SHG heads into its July 23 earnings report with options markets tilted unusually bullish — a notable contrast to a stock that has drifted lower over the past week.
The clearest signal heading into the print is call-side dominance in options. The put/call ratio has dropped to just 0.11, more than one standard deviation below its 20-day average of 0.20, placing it near the lowest defensive reading of the past year. That 52-week floor is 0.08, meaning positioning is almost as bullish as it ever gets for this name. The recent decline in the stock — down 3.4% over the past week and 1.1% on Thursday alone to close at $70.76 — has not prompted any material shift toward hedging. Options traders appear to be leaning into the dip rather than protecting against further downside.
The lending market tells a similarly relaxed story. Borrow availability has loosened dramatically: the ratio of shares available to borrow now stands at roughly 4,900% — meaning there are nearly 50 shares available for every one currently borrowed, a multiple many times the normal range. Cost to borrow collapsed to 0.51% from above 2.4% just days earlier, and the ORTEX short score has been drifting lower all week, reaching 28.8. That score ranks in the 87th percentile for short-score favorability, meaning the vast majority of the universe carries more bearish short-side pressure than SHG does. Short interest itself is minimal — shares short fell nearly 10% over the past week, continuing a trend that keeps the SI position well below any level that would signal meaningful conviction from the bear camp.

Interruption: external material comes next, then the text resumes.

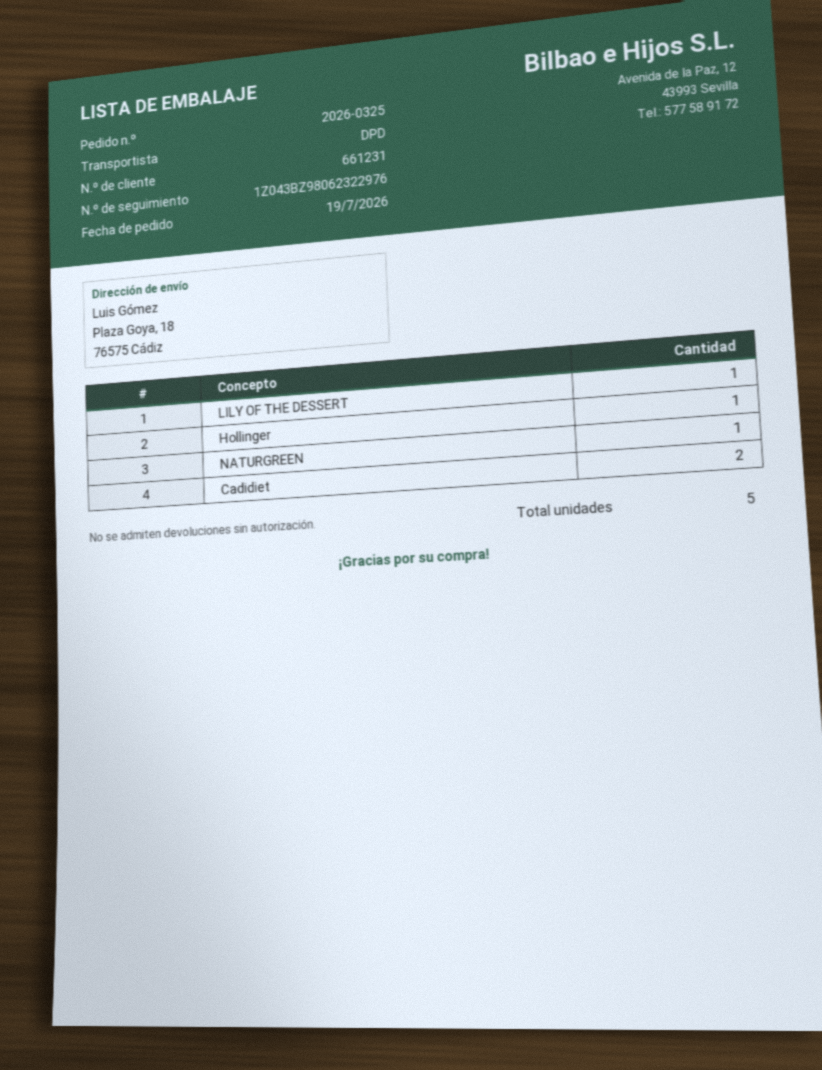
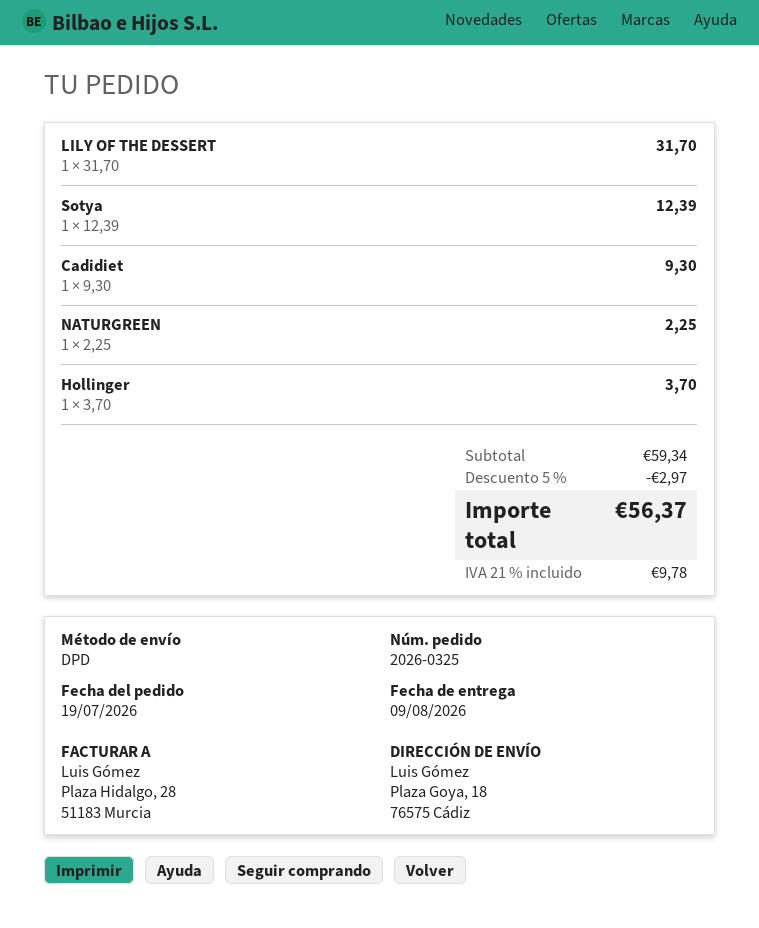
Cadidiet: 2 -> 1
Sotya: none -> 1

The fundamental picture supports the bullish lean. Forward EPS momentum ranks in the 91st percentile on a 30-day basis and the 88th percentile over 90 days — among the strongest growth-signal readings in the ORTEX universe. The dividend score sits in the 83rd percentile. A price/book below 1.0 and a single-digit P/E make the valuation case straightforward for value-oriented investors, and Capital Research and Management added over 5.3 million shares in their most recent reported period through June 30, a notably large incremental position for a name with 168 total institutional holders. BlackRock also added shares in the same period. Analyst data on SHG is heavily stale — the consensus target data is nearly three years old — so no weight should be placed on any cited price-target figures.
The April earnings event, the most recent clean comparison available, produced a 1.2% one-day gain and nearly a 5% five-day advance, suggesting the stock has historically absorbed results well. The July 23 print will test whether that combination of strong earnings momentum, cheap valuation, and near-record call-side positioning reflects genuine fundamental confidence — or simply a lack of active interest in a thinly traded ADR ahead of a quarterly disclosure.